* **WORK INSTRUCTION**
Leaving out the pictures, restate each record below word for word.
________________________
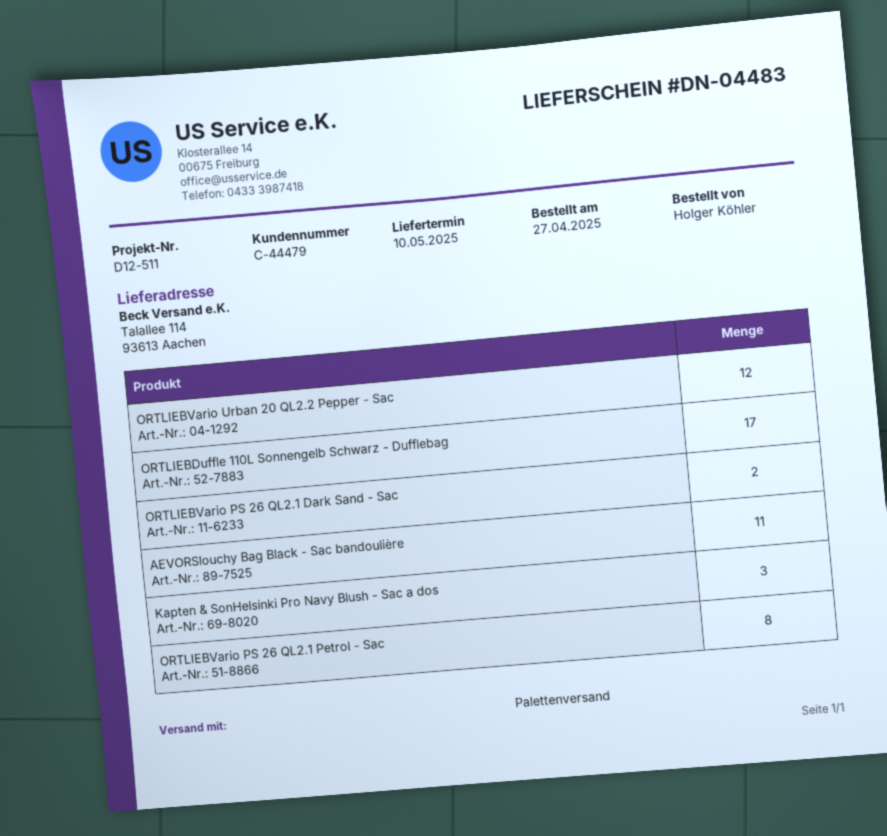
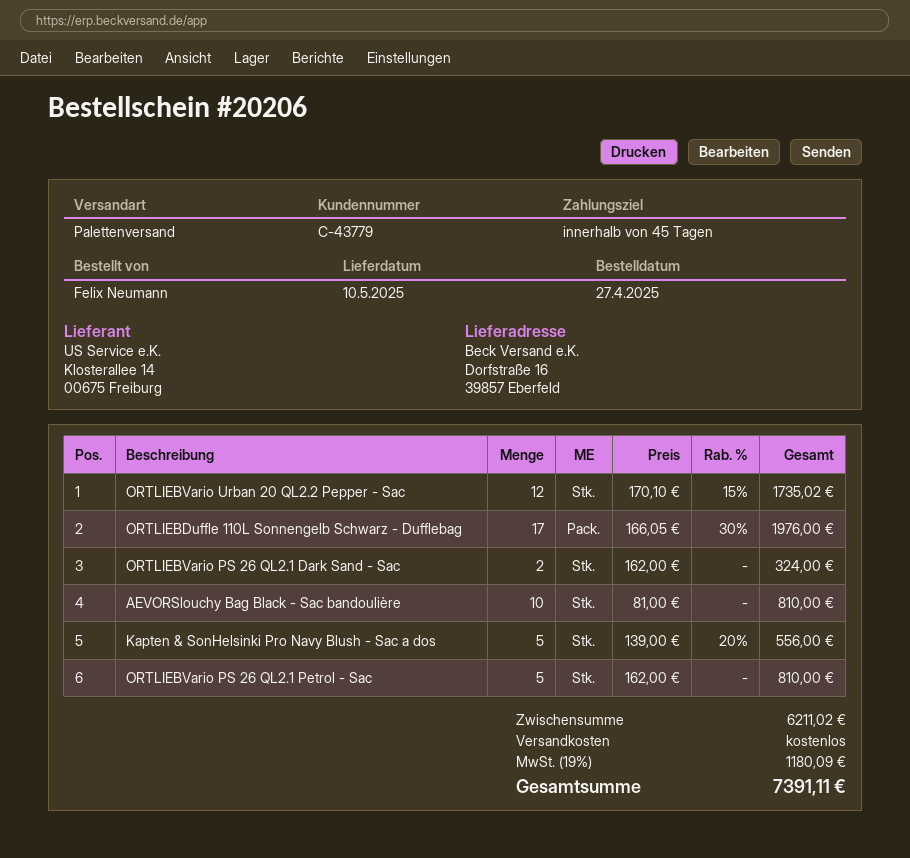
customer number: C-44479 -> C-43779
ordered by: Holger Köhler -> Felix Neumann
ship to: Talallee 114, 93613 Aachen -> Dorfstraße 16, 39857 Eberfeld
AEVORSlouchy Bag Black - Sac bandoulière: 11 -> 10
Kapten & SonHelsinki Pro Navy Blush - Sac a dos: 3 -> 5
ORTLIEBVario PS 26 QL2.1 Petrol - Sac: 8 -> 5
________________________
* **ANSWER TO THE EXERCISE**
customer number: C-44479 -> C-43779
ordered by: Holger Köhler -> Felix Neumann
ship to: Talallee 114, 93613 Aachen -> Dorfstraße 16, 39857 Eberfeld
AEVORSlouchy Bag Black - Sac bandoulière: 11 -> 10
Kapten & SonHelsinki Pro Navy Blush - Sac a dos: 3 -> 5
ORTLIEBVario PS 26 QL2.1 Petrol - Sac: 8 -> 5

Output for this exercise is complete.